Data extract:
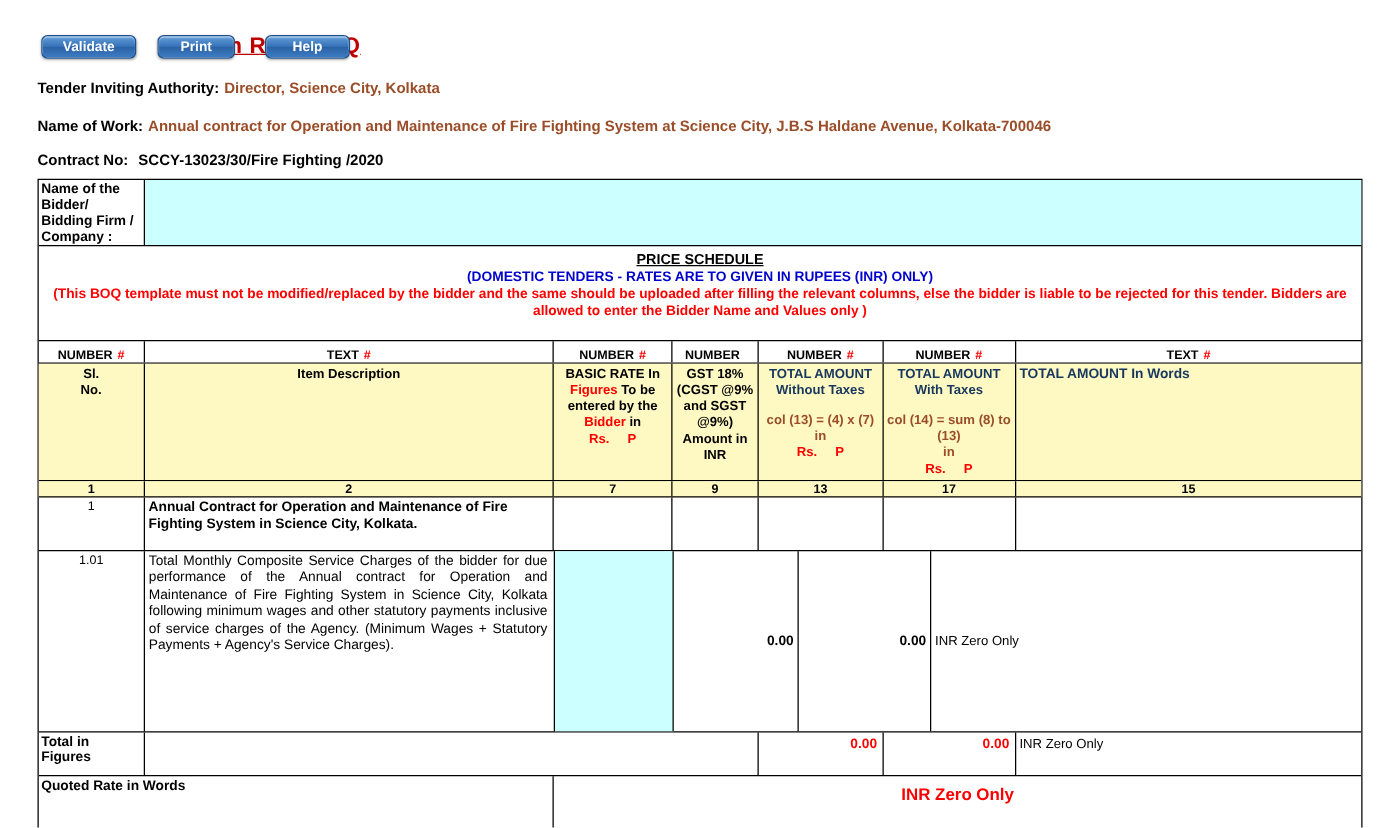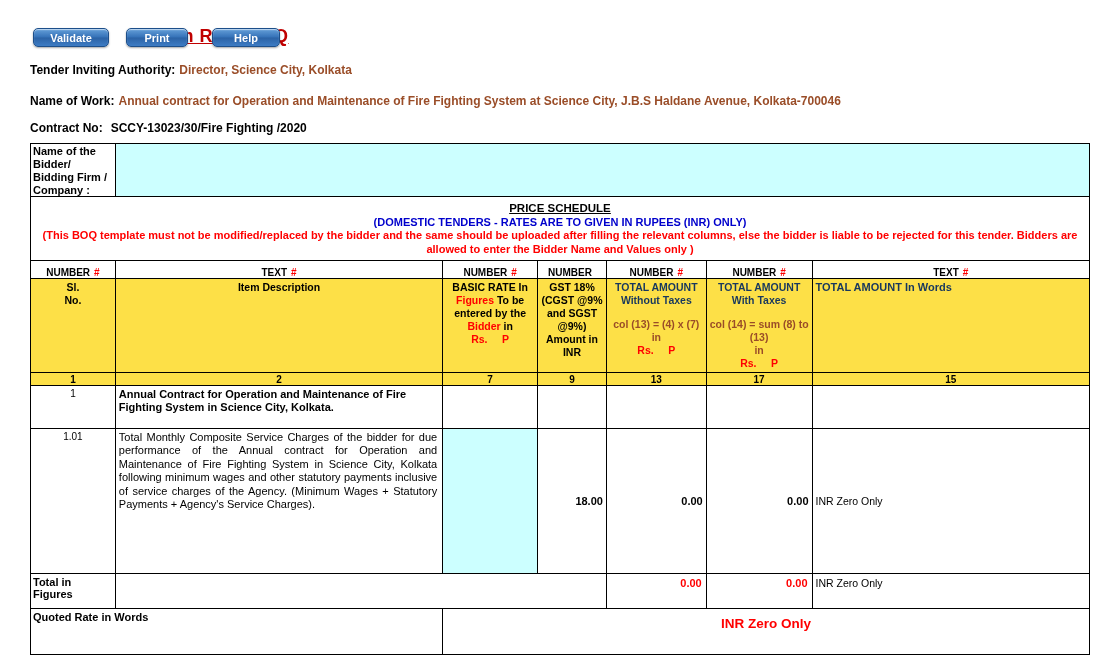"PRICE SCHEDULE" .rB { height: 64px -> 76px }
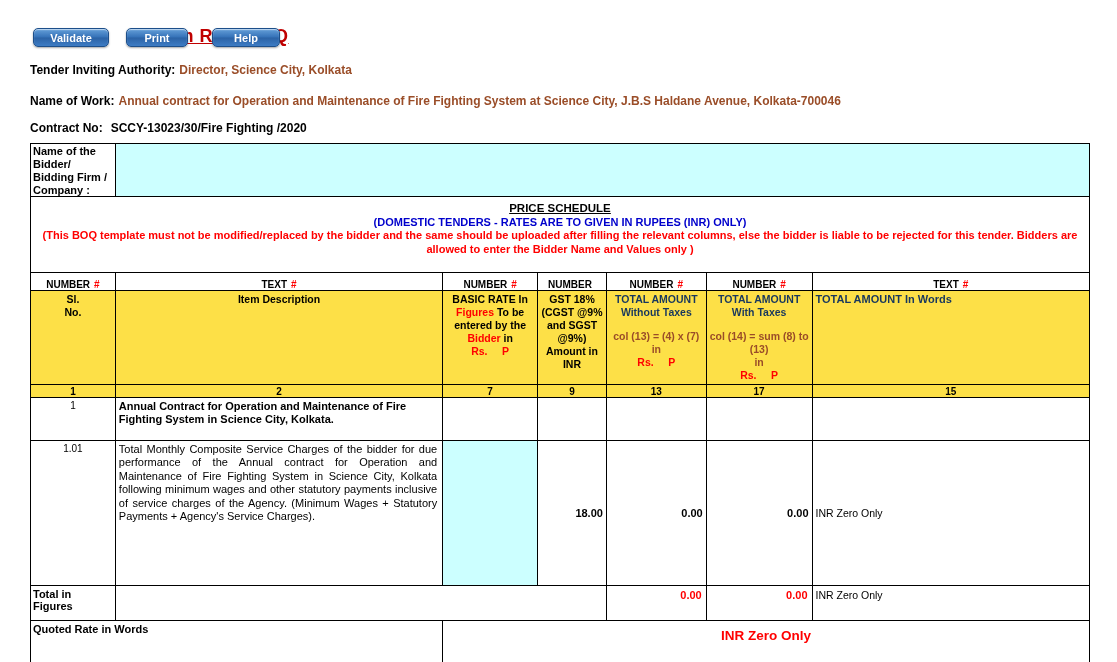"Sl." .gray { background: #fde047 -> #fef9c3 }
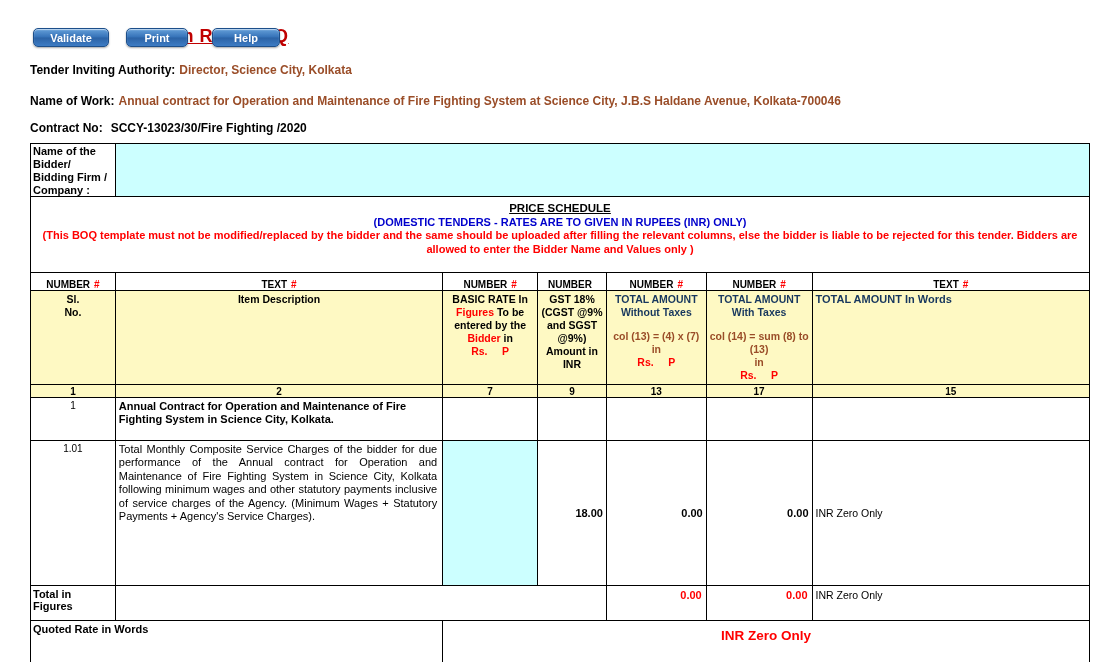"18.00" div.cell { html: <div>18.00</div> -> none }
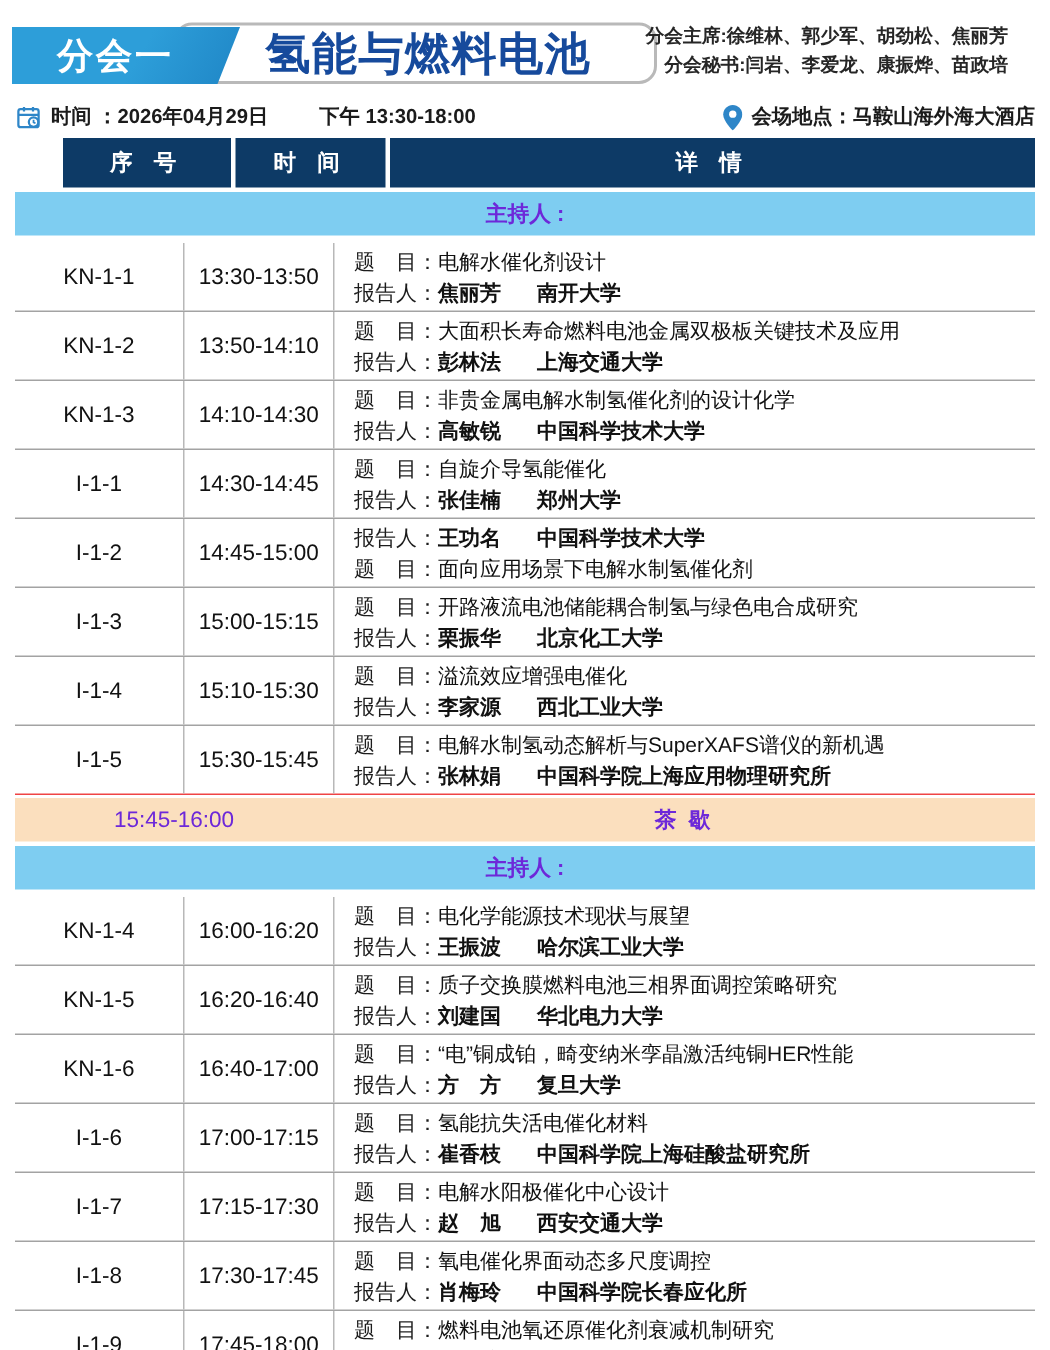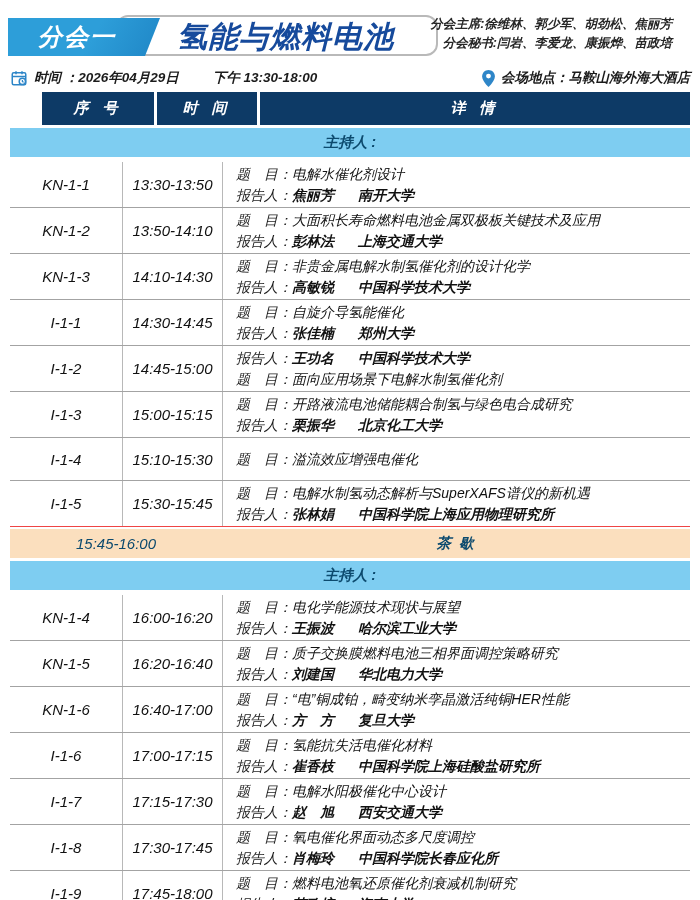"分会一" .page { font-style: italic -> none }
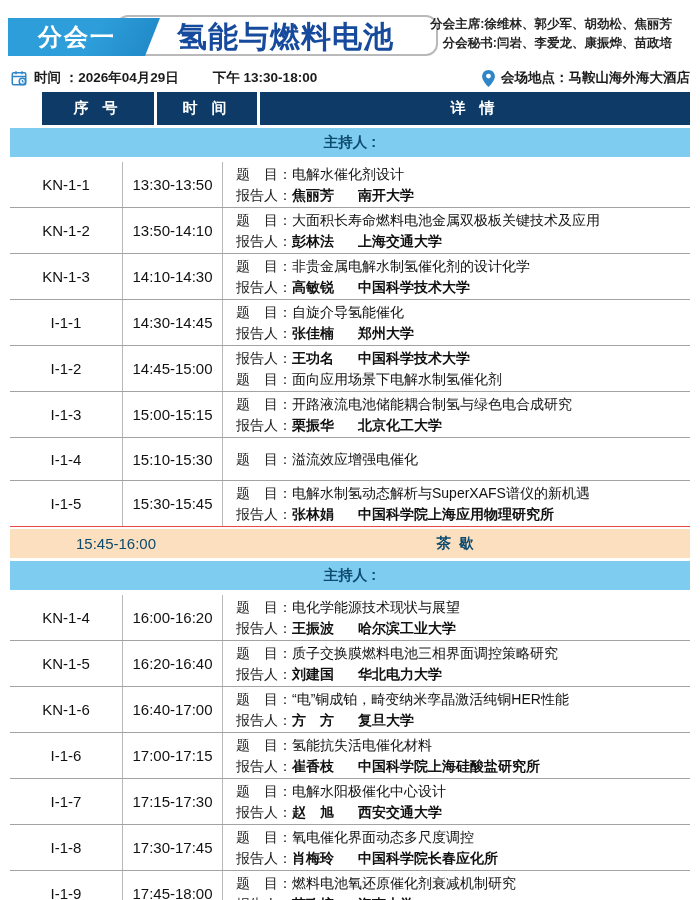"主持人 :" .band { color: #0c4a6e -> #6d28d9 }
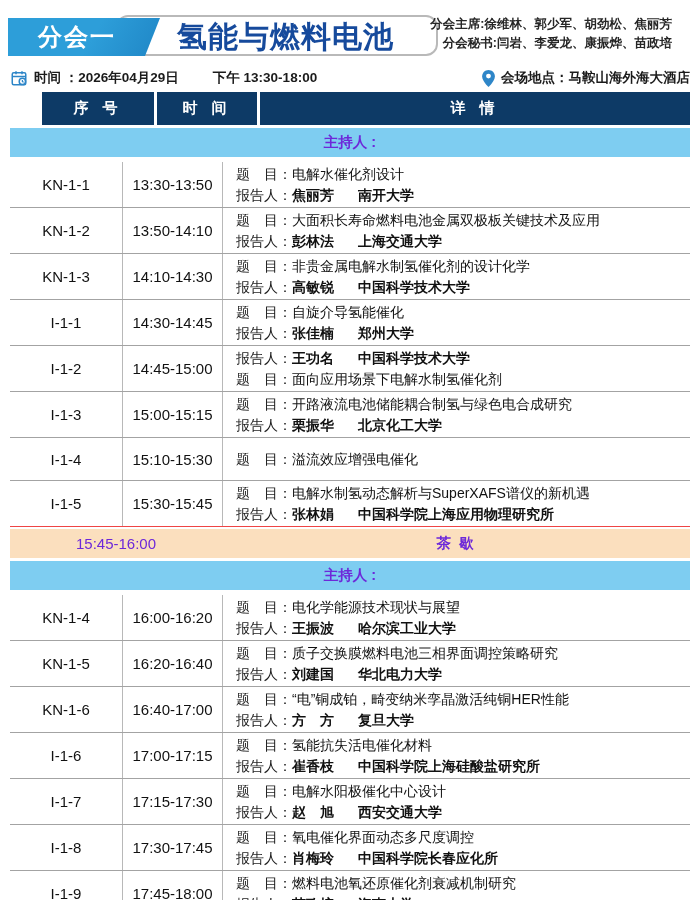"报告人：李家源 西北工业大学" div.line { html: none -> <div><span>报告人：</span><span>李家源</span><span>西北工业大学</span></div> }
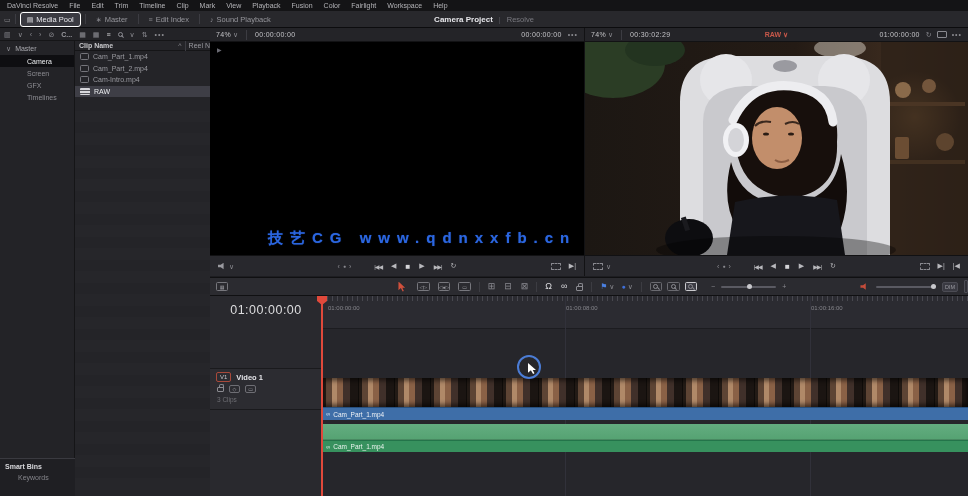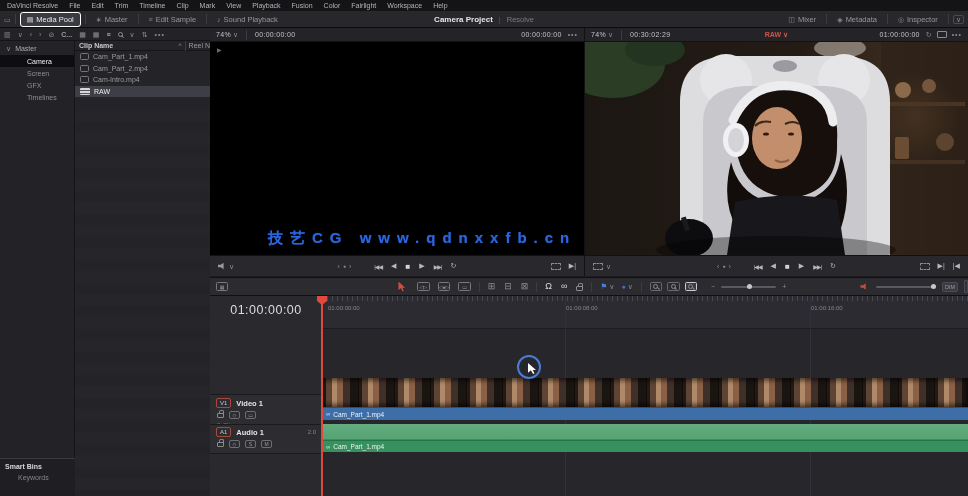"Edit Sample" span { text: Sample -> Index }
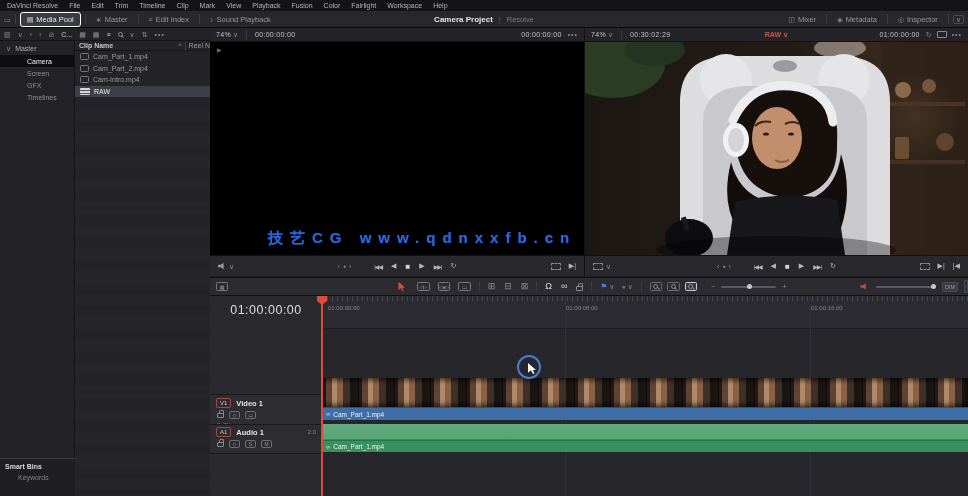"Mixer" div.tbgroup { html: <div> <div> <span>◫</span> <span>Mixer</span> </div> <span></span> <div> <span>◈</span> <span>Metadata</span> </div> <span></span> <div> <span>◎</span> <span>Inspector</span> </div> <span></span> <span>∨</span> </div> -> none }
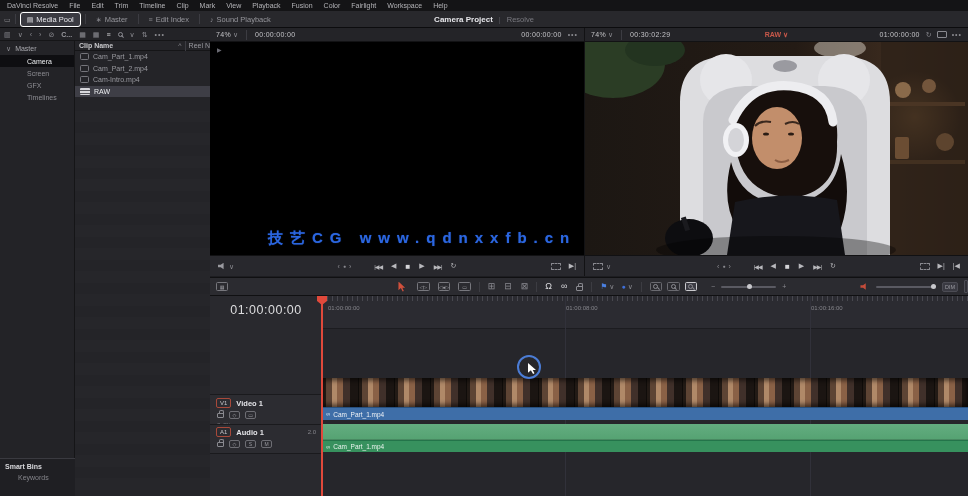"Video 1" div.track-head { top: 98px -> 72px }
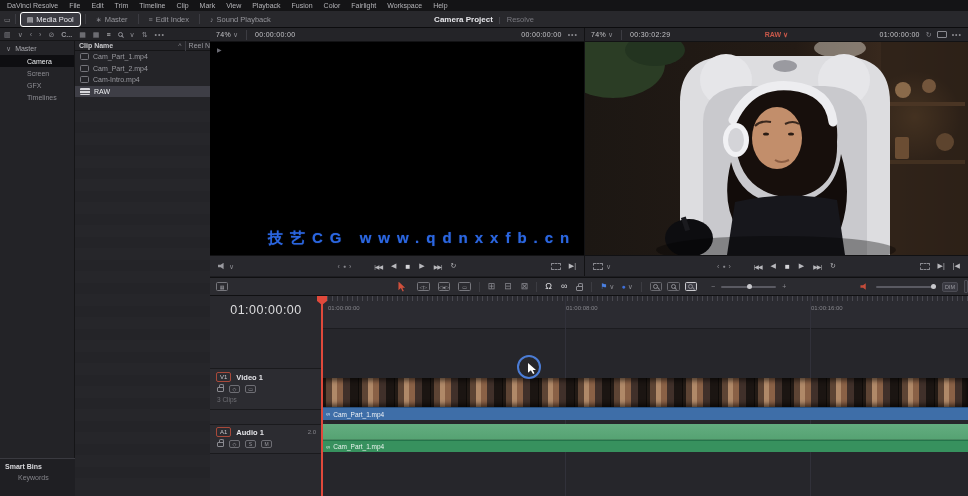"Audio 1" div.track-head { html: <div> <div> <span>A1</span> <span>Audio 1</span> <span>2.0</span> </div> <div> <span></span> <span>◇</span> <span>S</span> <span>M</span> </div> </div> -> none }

Action item:
Your answer must be an exact copy of the lines above, from the line that contains "top: 98px ->" through the final line, with no pictures in it.

Written answer:
"Video 1" div.track-head { top: 98px -> 72px }
"Audio 1" div.track-head { html: <div> <div> <span>A1</span> <span>Audio 1</span> <span>2.0</span> </div> <div> <span></span> <span>◇</span> <span>S</span> <span>M</span> </div> </div> -> none }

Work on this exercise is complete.